What is required: Your task is to find every line of the listing that includes "flex" and copy it.

Records supplied:
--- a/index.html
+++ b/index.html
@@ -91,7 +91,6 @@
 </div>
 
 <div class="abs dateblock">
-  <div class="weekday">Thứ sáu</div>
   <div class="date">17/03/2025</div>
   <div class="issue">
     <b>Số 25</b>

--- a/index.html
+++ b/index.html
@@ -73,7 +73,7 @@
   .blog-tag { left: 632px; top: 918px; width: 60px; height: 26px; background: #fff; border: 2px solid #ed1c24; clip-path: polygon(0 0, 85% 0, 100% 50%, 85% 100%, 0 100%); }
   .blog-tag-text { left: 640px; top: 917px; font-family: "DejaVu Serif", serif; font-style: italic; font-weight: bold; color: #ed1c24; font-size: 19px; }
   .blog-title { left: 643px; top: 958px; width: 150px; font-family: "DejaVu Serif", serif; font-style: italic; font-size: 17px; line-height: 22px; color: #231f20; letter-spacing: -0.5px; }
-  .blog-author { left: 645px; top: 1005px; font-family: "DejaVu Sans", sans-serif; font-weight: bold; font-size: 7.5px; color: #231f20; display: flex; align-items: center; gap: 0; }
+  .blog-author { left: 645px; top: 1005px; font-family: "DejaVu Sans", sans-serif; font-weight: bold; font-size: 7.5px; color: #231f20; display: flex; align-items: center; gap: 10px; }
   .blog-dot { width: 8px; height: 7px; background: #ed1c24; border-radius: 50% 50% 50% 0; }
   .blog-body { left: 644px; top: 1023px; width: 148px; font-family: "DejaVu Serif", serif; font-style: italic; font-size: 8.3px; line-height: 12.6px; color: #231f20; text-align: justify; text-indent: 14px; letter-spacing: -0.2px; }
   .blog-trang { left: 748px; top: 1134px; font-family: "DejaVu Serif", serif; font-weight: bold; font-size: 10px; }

Answer box:
-  .blog-author { left: 645px; top: 1005px; font-family: "DejaVu Sans", sans-serif; font-weight: bold; font-size: 7.5px; color: #231f20; display: flex; align-items: center; gap: 0; }
+  .blog-author { left: 645px; top: 1005px; font-family: "DejaVu Sans", sans-serif; font-weight: bold; font-size: 7.5px; color: #231f20; display: flex; align-items: center; gap: 10px; }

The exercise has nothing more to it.